2001
Winners
Basic Medical Research Award
Albert Lasker
Basic Medical Research Award
Interview by Virginia Papaioannou
Virginia Papaioannou, Professor at Columbia University, interviews Martin Evans, whose discovery of embryonic stem cells provided the techniques necessary to manipulate the mouse genome with exquisite precision.
Date of interview: September 20, 2001
Papaioannou: Hello, my name's Virginia Papaioannou. I'm a professor at Columbia University, in the city of New York. With me here today is Martin Evans, who is the director of the Cardiff University School of Biosciences and one of the co-recipients of the Lasker Award in the basic biosciences. Martin, very good to see you again.
Evans: It's very good to see you, yes. It's been many years.
Papaioannou: And may I congratulate you. This is a really wonderful honor and I'm delighted to see you here in New York.
Evans: Oh, thank you very much.
Papaioannou: I remember many years ago and I'll say, probably about thirty years ago ...
Evans: I don't think we need to mention that ...
Papaioannou: ...you and I met at perhaps for the first time in Aberdeen, and at that time, I remember you talking about stem cells ...
Evans: Yes.
Papaioannou: ...and discussing it. And I wonder if you had any idea then that your work would be on the front page of all the world newspapers?

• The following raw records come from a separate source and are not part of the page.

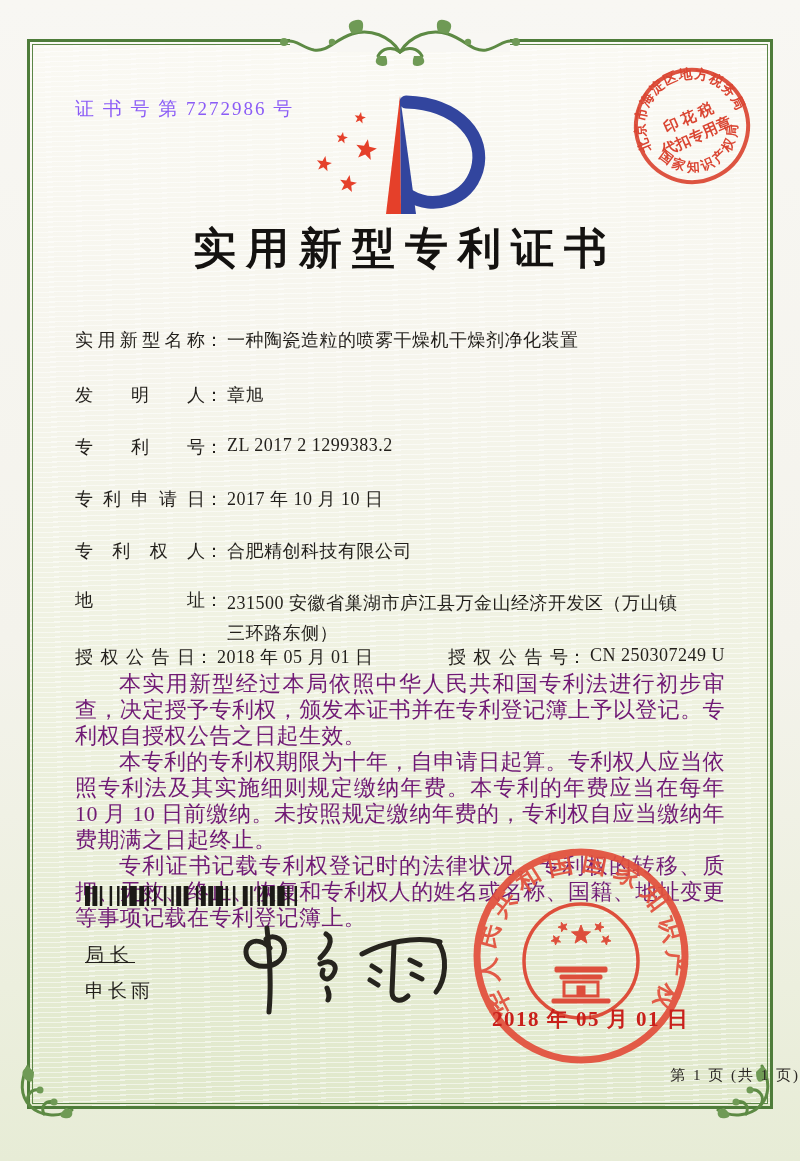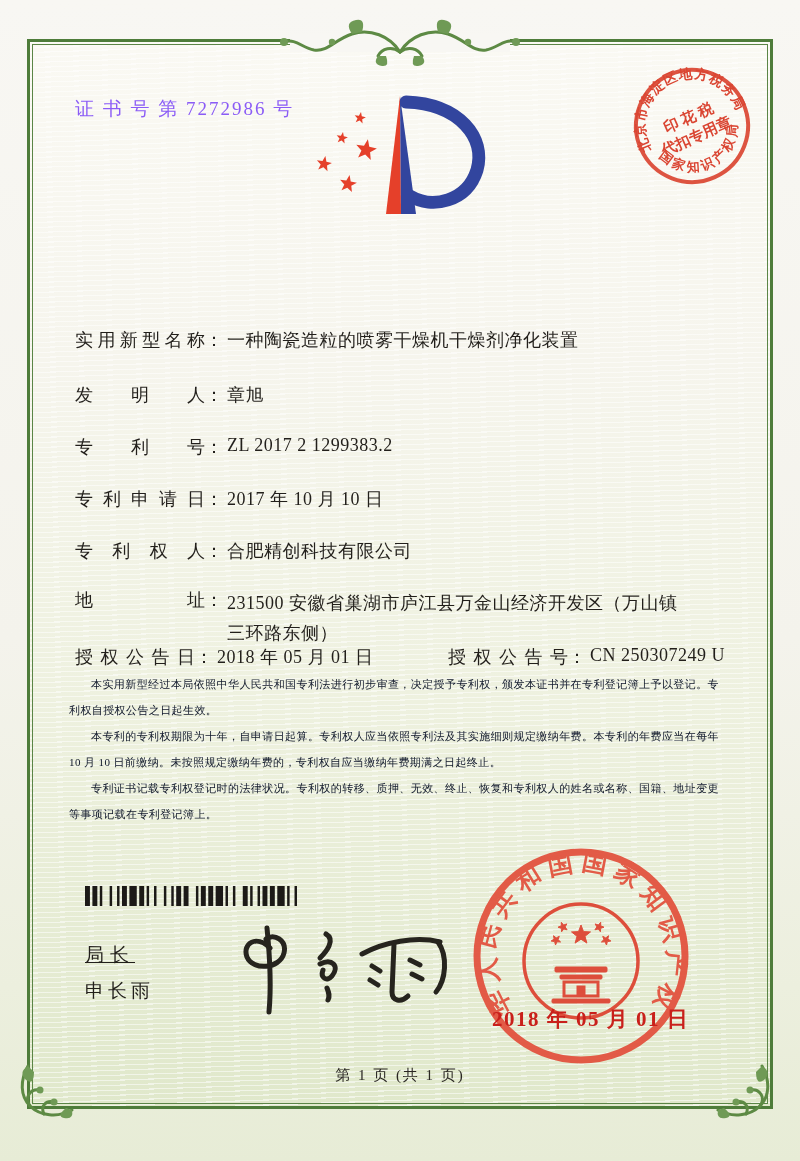"实用新型专利证书" div.abs { html: none -> <div>实用新型专利证书</div> }
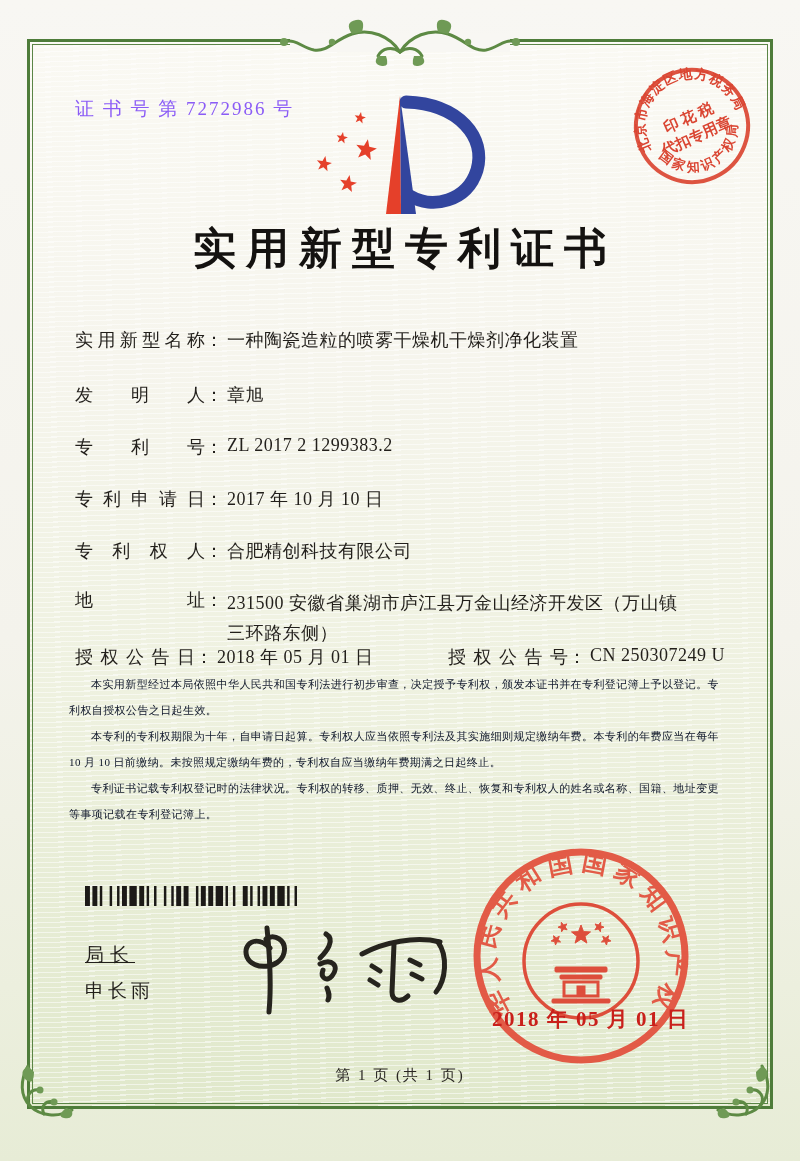"本实用新型经过本局依照中华人民共和国专利法进行初步审查，决定授予专利权，颁发本证" .body-text { color: #0f172a -> #701a75; font-size: 11px -> 22px; left: 69px -> 75px }
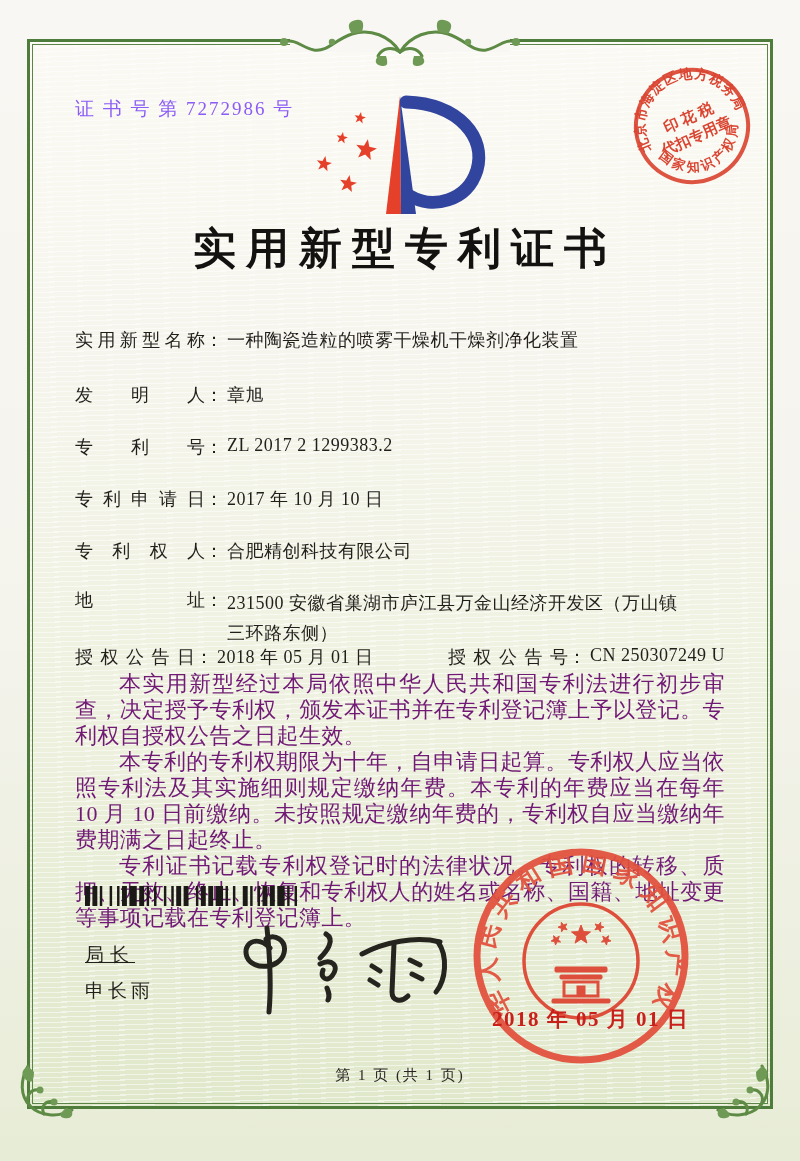"第 1 页 (共 1" .footer { text-align: center -> right }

Evans: Well, probably not. But I do think that we did have the concepts and ideas right back then, and it's been a long time bringing them through into fruition. Really, the old cells that we had from tumors that we never...you and I worked together on them...we never...
Papaioannou: So we did.
Evans: ...actually managed to get them to really do everything we wanted to do. And then it was after really quite a few years of trying, it was the intervention of Matt Kaufman who produced the delayed embryos which was just the trick I needed to get the stem cells. And of course once we had them, we learned how to do them again and again. So...
Papaioannou: Were there moments in those years that were really dark moments for you scientifically? Did you think you were going up blind alleys and think that you might never reach your goals?
Evans: I think so, yes. There have been numbers of times when the funding's been very difficult, when I think probably one of the hardest times was after that goal when I had some really nice people with me...Liz Robertson, Allan Bradley, Alan Clark, among others. And really because of the funding situation, all of them had to leave and go elsewhere, and I was left really all by myself to start it all over again. And I remember one of my colleagues saying to me on one of these miserable sort of pessimistic approaches, saying, okay Martin, you've done it once. You'll never do it again. You're finished.
Papaioannou: And what brought you out of that dark alley?
Evans: I'm a basic optimist and I keep going. (Laughs)
Papaioannou: Martin, many times scientific breakthroughs are made by the lone scientist struggling away in the laboratory, and often they're made by team efforts. What, in your case...what do you think has been the most important in your career?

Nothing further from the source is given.